## [Assignment]
Return every line from the one with "shipping method: GLS -> DPD" through the one with "total: 1729.70 -> 1762.98", inclusive, exactly as it appears below.

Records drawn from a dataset
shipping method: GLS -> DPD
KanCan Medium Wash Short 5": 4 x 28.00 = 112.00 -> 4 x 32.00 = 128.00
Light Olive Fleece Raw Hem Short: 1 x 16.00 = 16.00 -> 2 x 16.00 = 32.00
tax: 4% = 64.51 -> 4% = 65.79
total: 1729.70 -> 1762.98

...

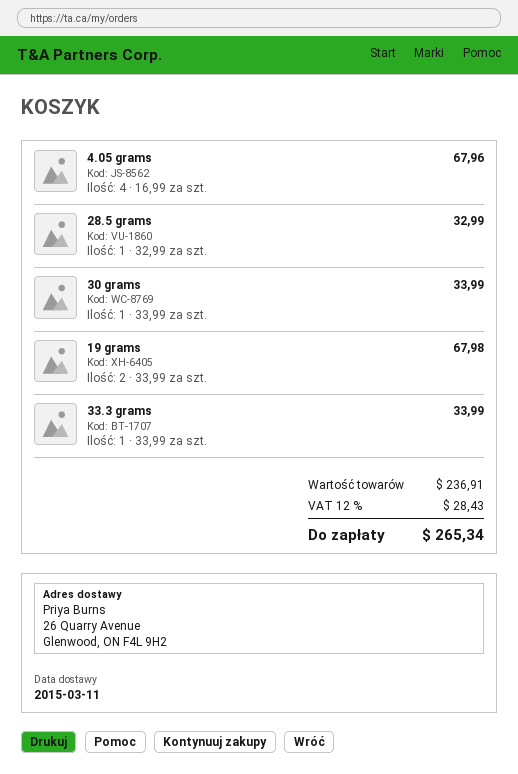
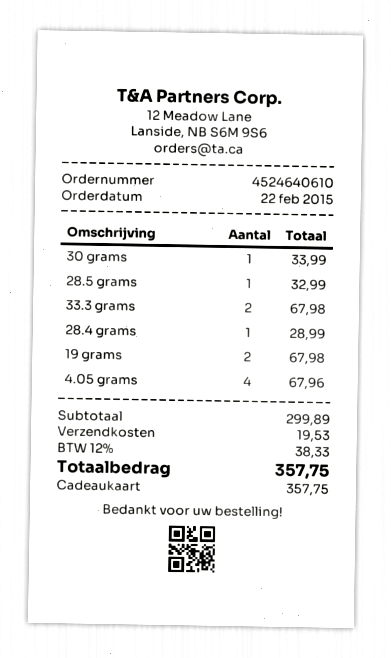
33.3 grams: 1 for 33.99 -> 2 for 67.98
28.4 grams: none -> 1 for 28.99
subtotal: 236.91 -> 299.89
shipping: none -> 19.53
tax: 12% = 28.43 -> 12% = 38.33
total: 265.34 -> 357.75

--

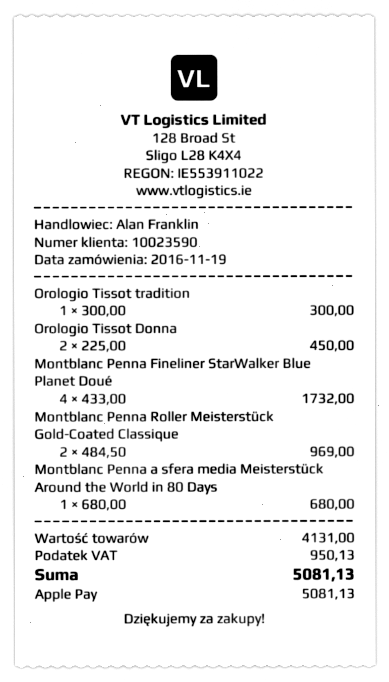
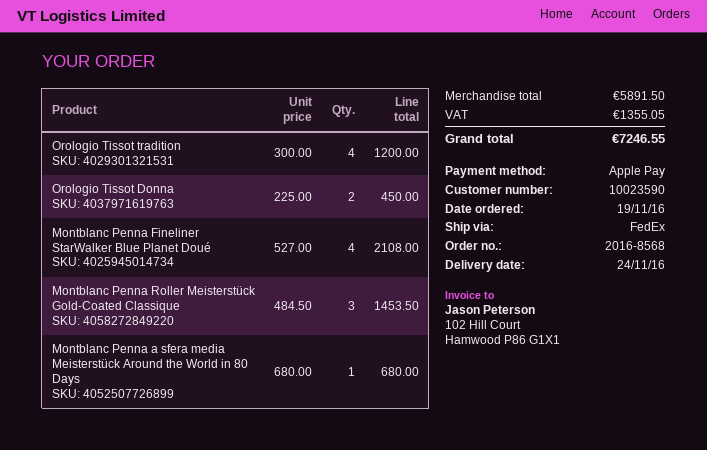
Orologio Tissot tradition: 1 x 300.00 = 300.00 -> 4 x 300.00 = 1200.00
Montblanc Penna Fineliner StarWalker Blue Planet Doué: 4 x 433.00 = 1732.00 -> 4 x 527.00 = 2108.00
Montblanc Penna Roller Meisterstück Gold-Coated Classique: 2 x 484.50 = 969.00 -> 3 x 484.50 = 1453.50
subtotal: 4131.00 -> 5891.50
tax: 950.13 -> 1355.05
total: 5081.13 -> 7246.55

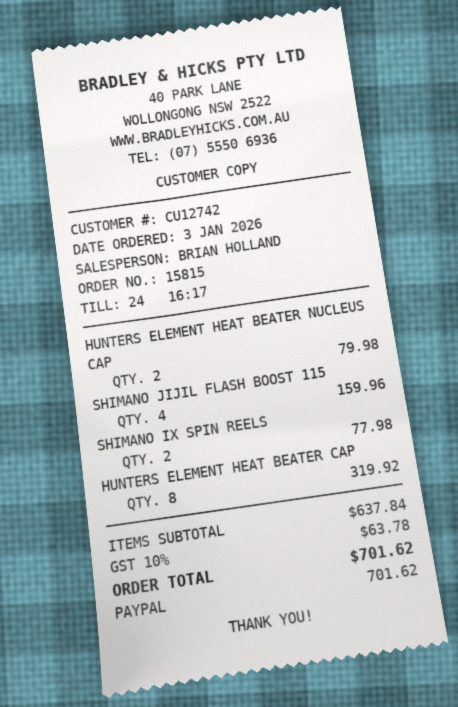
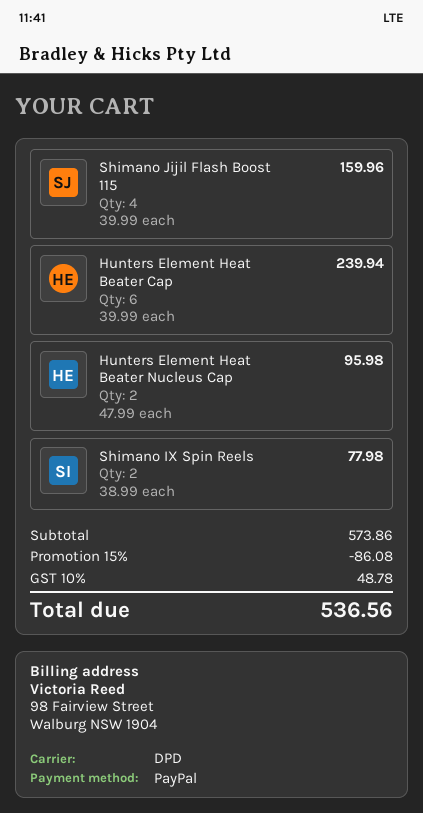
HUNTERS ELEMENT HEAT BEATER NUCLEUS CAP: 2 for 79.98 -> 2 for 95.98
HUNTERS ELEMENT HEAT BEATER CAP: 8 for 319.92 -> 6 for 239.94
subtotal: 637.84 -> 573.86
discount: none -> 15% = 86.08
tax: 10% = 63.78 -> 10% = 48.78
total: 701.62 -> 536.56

## [Output of the task]
shipping method: GLS -> DPD
KanCan Medium Wash Short 5": 4 x 28.00 = 112.00 -> 4 x 32.00 = 128.00
Light Olive Fleece Raw Hem Short: 1 x 16.00 = 16.00 -> 2 x 16.00 = 32.00
tax: 4% = 64.51 -> 4% = 65.79
total: 1729.70 -> 1762.98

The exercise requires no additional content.